William Lunn quoted his great grandfather’s explanation of the concept of the slalom – “The object of a turn is to get round a given obstacle losing as little speed as possible, therefore, a fast ugly turn is better than a slow pretty turn” – and commended his determined campaign for the acceptance of Alpine racing, despite opposition from Scandinavian skiers who considered the British too cowardly to jump and too weak to langlauf.

He also paid tribute to the village and people of Mürren for hosting this event and for their warm welcome and support down the generations. Erika Hess expressed her delight at visiting Mürren for the first time, and described slalom as ‘the starting point for all racers and the most beautiful discipline.’ 

 Apologies for absence and messages of congratulation came from all over the ski racing world, including salutations from slalom legend Ingemar Stenmark and current World Cup slalom stars and Kandahar members Dave Ryding and Daniel Yule, who came second in Sunday’s Lauberhorn World Cup Slalom at Wengen.

(Dave Ryding)

“I looked at Mürren from the opposite side of the valley when I was a ski racer and wanted to go there. I wish you all a nice celebration!” said Ingemar Stenmark.

“Without the slalom my life in skiing would not have been,” wrote Ryding, “I send my warmest wishes to the people of Mürren, the Lunn family and my fellow Kandahar members for the 100th Birthday of Slalom skiing.”

After the formalities, Christoph Egger, CEO Schilthornbahn AG, led a ceremonial re-enactment of the slalom on the original slope, followed by Erika Hess and many onlookers, with period costume, equipment and technique on display.

Mürren is proud of its place in history as the cradle of Alpine racing and maintains the tradition. The slalom commemoration marked the start of the village’s annual Inferno racing week, which reaches a climax on Saturday with the 78th Inferno downhill.

The Inferno was inaugurated in January 1928 by 17 Kandahar members, including Arnold Lunn, over a marathon downhill course from the Schilthorn (2970m) to Lauterbrunnen (800m).  1850 amateur ski racers make the annual pilgrimage to Mürren to take part in the world’s longest downhill race.

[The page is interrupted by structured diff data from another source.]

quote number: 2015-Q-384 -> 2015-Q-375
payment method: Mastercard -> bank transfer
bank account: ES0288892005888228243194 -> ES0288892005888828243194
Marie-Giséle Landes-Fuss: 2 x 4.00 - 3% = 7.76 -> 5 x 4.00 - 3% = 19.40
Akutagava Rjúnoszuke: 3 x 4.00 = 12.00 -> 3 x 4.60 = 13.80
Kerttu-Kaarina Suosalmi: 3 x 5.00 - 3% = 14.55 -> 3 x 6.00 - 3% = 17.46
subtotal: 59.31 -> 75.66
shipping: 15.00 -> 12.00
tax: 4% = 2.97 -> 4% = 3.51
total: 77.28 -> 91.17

The original race on 21 January 1922 saw a Canadian teenager, an Australian-born veteran of 4 years in the First World War trenches, Dame Katharine Furse (aged 46), and an Englishman, J A Joannides, contested the first slalom race on the slopes beside the Allmendhubel funicular.

Joannides won the Alpine Ski Challenge Cup with an aggregate time of two minutes for the two runs – the first on hard snow, the second on soft. It was the first example of the technical discipline that tests controlled turning at speed.

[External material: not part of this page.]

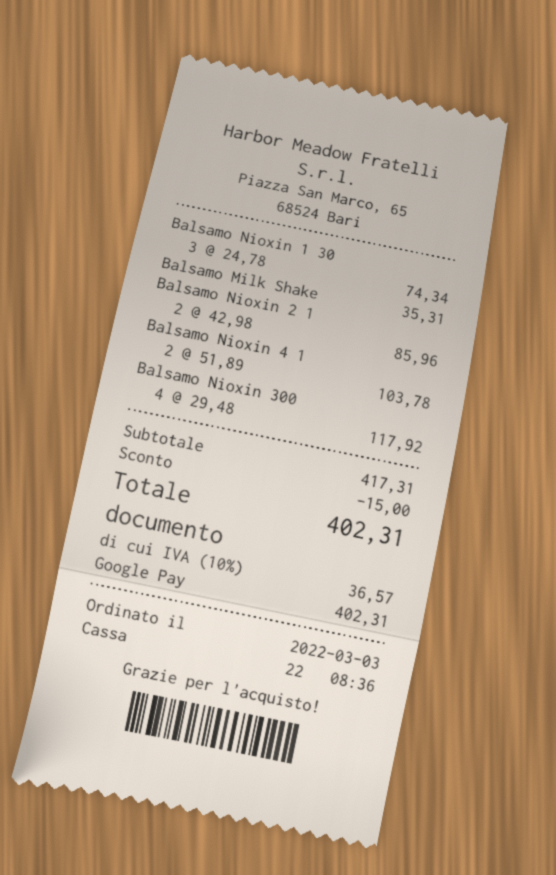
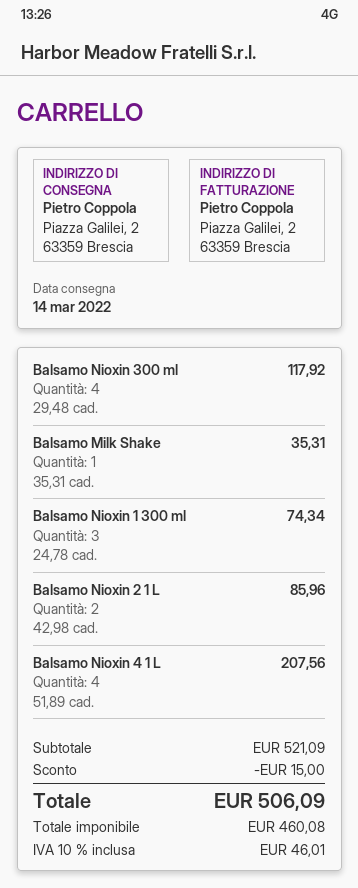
Balsamo Nioxin 4 1: 2 x 51.89 = 103.78 -> 4 x 51.89 = 207.56
subtotal: 417.31 -> 521.09
tax: 10% = 36.57 -> 10% = 46.01
total: 402.31 -> 506.09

Lunn published the first set of rules for slalom races later in 1922 (including ‘the skier who wilfully uses his ski as a toboggan shall be disqualified’). The rules went through many changes, with time penalties for falls, kick turns or dislodging the oranges which Lunn placed on the flagpoles. The soft-snow slalom soon proved impractical, but the slalom’s two-part format continues today.

Lunn founded the world’s first Alpine ski racing club, the Kandahar, at Mürren in 1924, and the village was his headquarters for a campaign to gain wider international recognition for the new sport of Alpine (downhill) ski racing.

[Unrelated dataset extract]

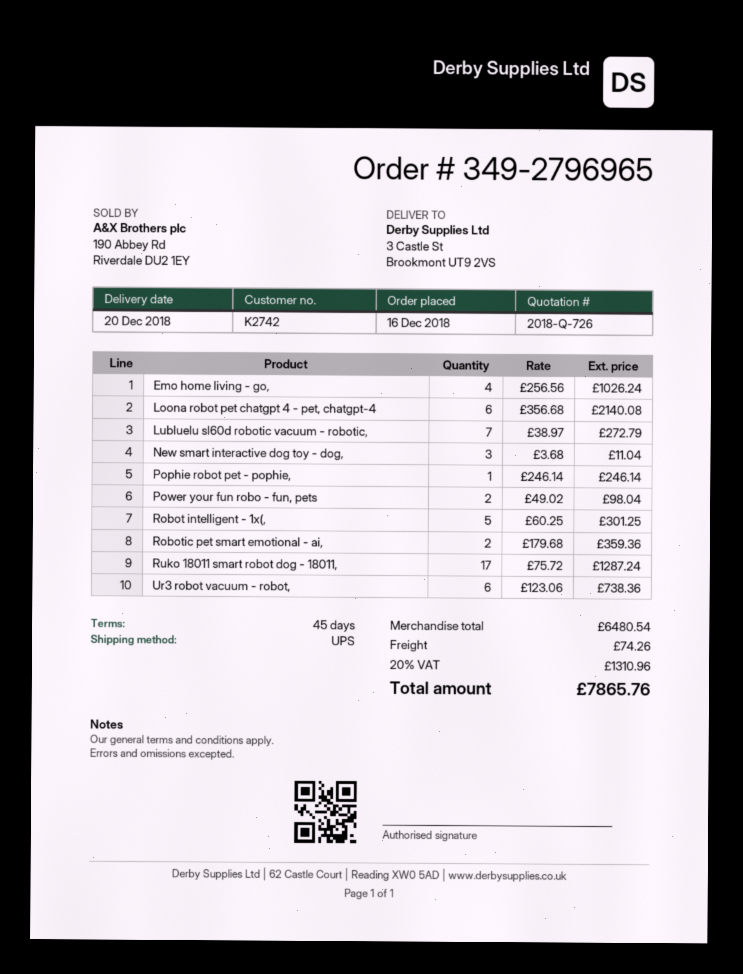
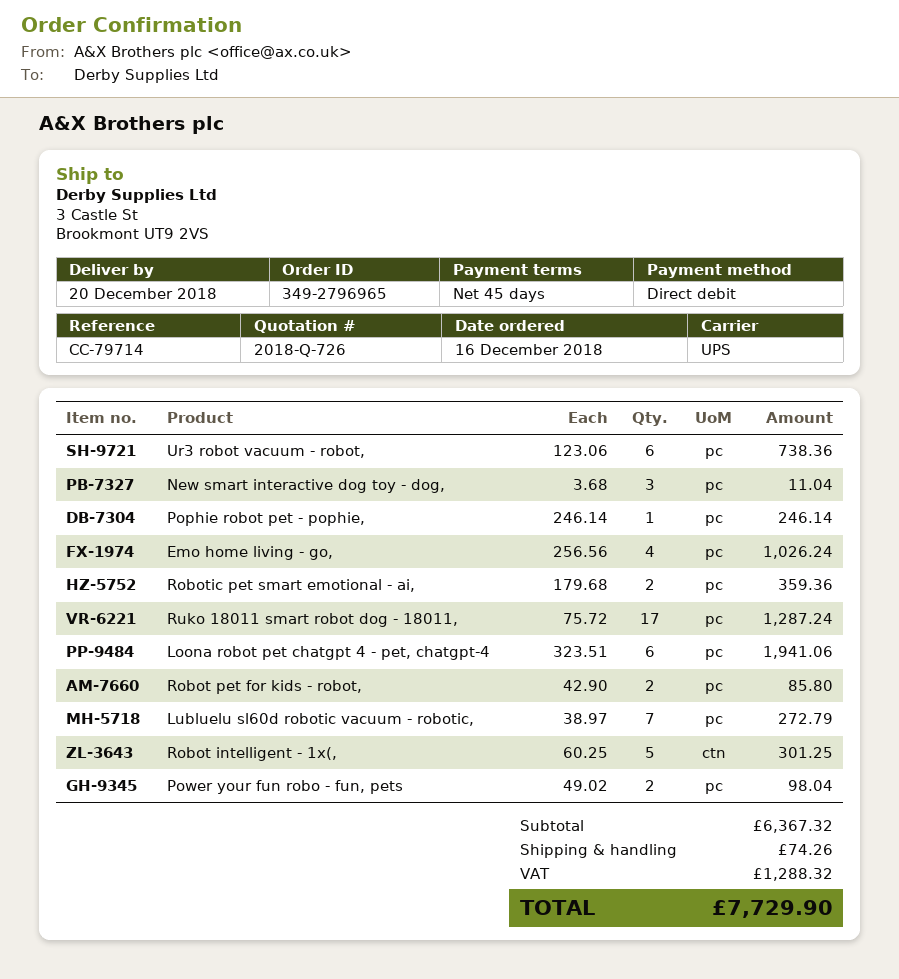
Loona robot pet chatgpt 4 - pet, chatgpt-4: 6 x 356.68 = 2140.08 -> 6 x 323.51 = 1941.06
Robot pet for kids - robot,: none -> 2 x 42.90 = 85.80
subtotal: 6480.54 -> 6367.32
tax: 1310.96 -> 1288.32
total: 7865.76 -> 7729.90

His efforts were initially resisted by the Nordic-dominated International Ski Federation which considered langlauf and jumping the only worthwhile forms of competitive skiing. But Walter Amstutz’s Swiss Academic Ski Club and Hannes Schneider of the Arlberg Ski Club lent influential support to Lunn’s cause, and in 1930 the FIS invited him to organise the first World Championships of Alpine skiing at Mürren.

Downhill and slalom racing made their Olympic debut at Garmisch Partenkirchen in 1936, where Arnold Lunn’s son Peter captained the British team.